### About this exercise
Search the records for "date". Report every line where it occurs.

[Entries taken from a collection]
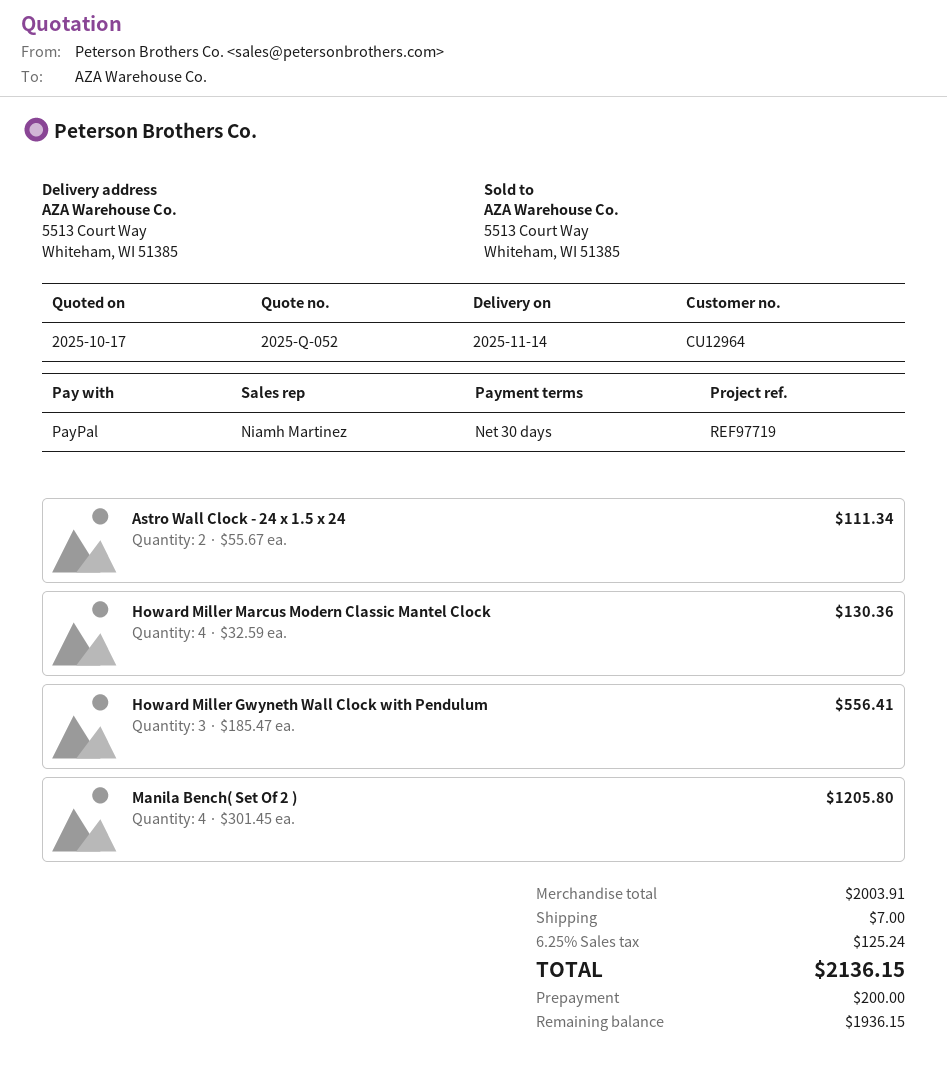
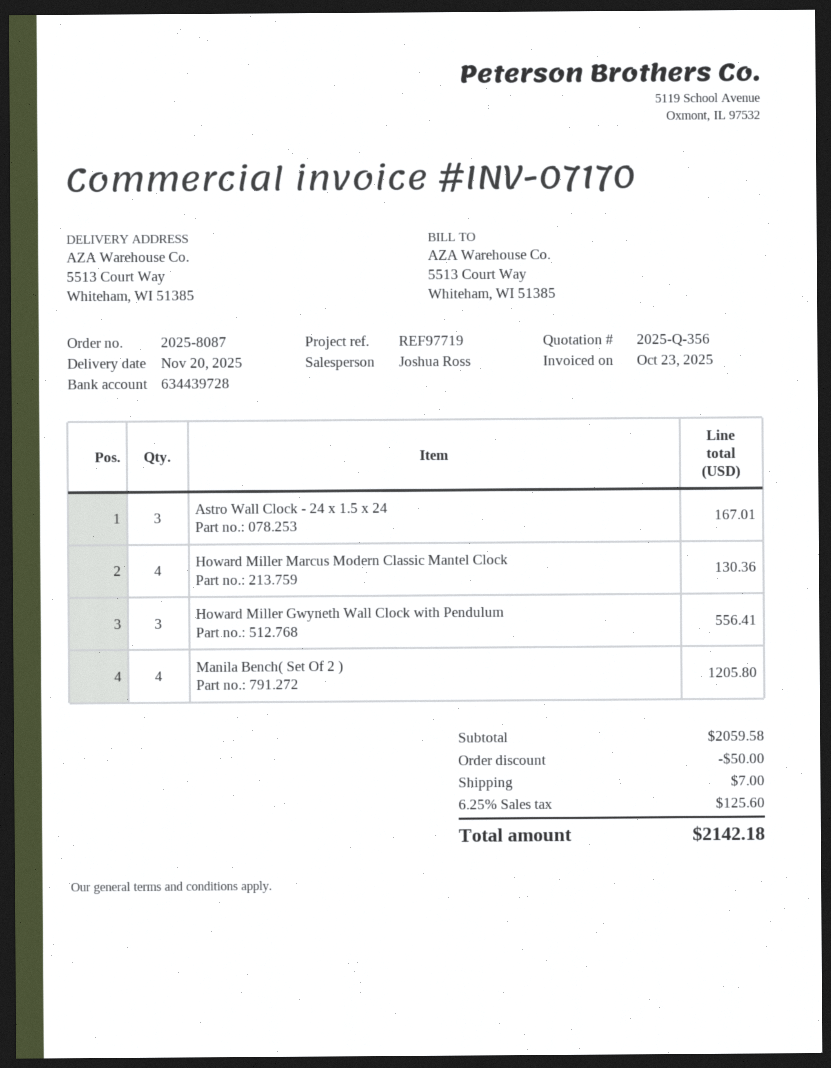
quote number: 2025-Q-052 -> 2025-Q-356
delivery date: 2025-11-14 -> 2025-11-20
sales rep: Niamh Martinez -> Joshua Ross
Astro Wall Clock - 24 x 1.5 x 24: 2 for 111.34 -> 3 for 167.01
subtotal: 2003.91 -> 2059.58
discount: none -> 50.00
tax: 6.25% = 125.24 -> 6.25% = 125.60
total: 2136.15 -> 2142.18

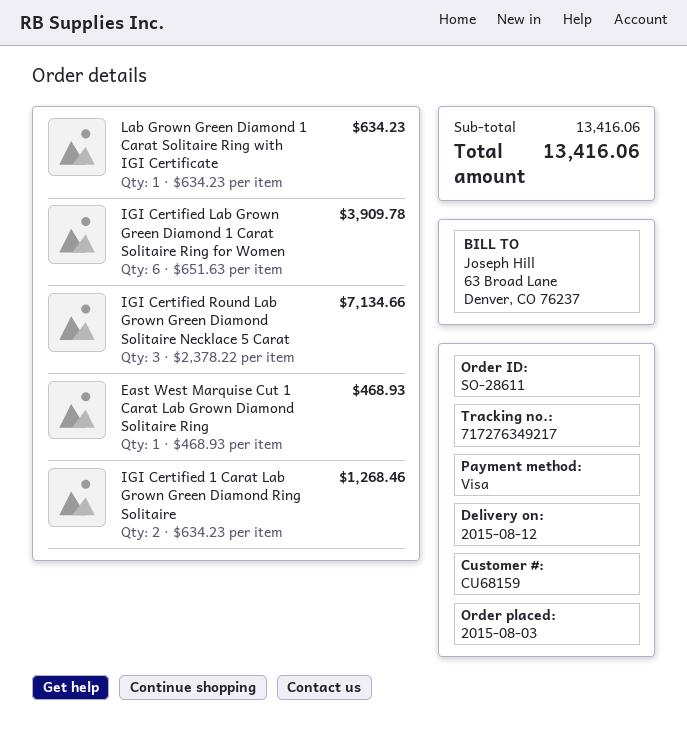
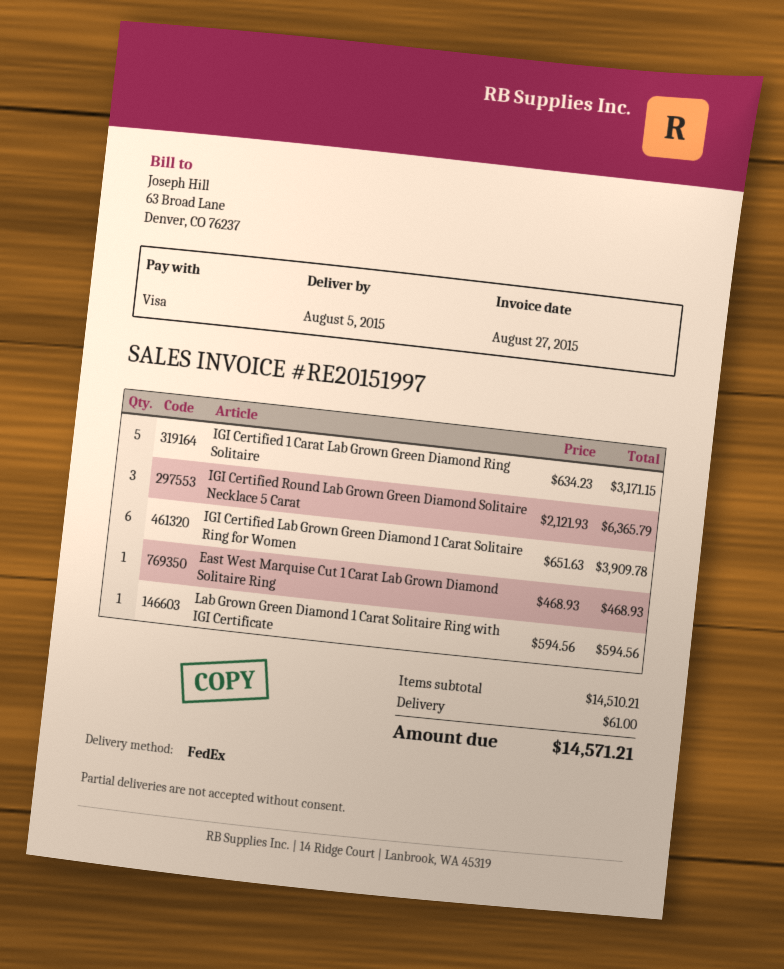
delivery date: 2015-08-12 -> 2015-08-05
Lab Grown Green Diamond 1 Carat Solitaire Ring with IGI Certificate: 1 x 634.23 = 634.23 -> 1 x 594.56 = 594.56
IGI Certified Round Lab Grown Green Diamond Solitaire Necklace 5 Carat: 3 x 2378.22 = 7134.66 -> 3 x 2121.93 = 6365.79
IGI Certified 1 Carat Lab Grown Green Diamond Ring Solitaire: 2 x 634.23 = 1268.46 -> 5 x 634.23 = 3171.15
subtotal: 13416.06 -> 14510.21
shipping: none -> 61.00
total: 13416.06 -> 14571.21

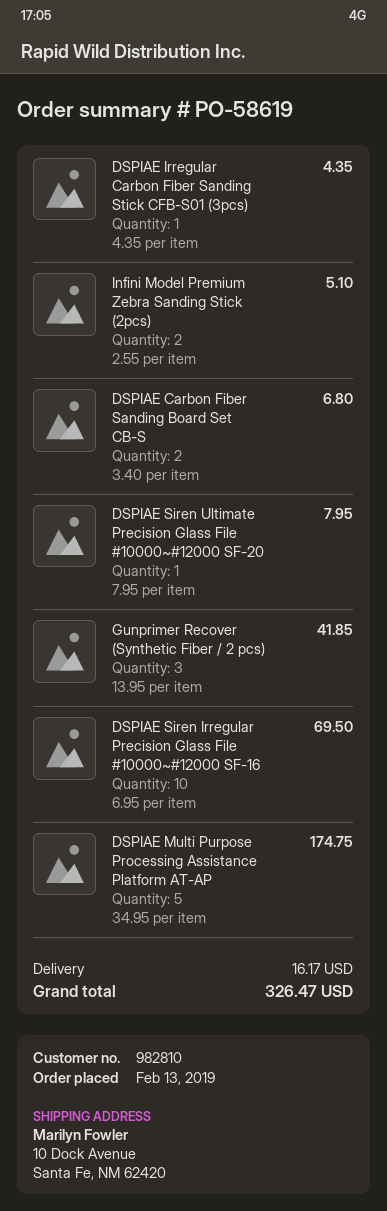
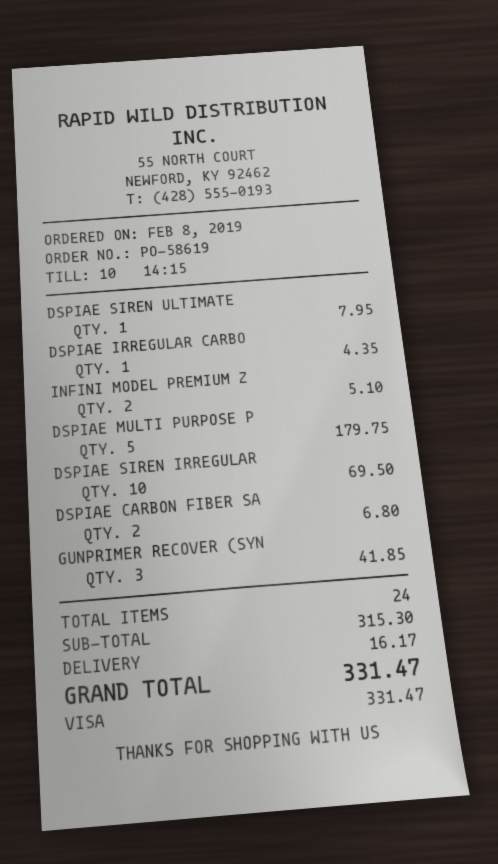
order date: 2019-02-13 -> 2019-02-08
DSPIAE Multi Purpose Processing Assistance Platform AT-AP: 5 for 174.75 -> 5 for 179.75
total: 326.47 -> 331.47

### Result of this exercise
delivery date: 2025-11-14 -> 2025-11-20
delivery date: 2015-08-12 -> 2015-08-05
order date: 2019-02-13 -> 2019-02-08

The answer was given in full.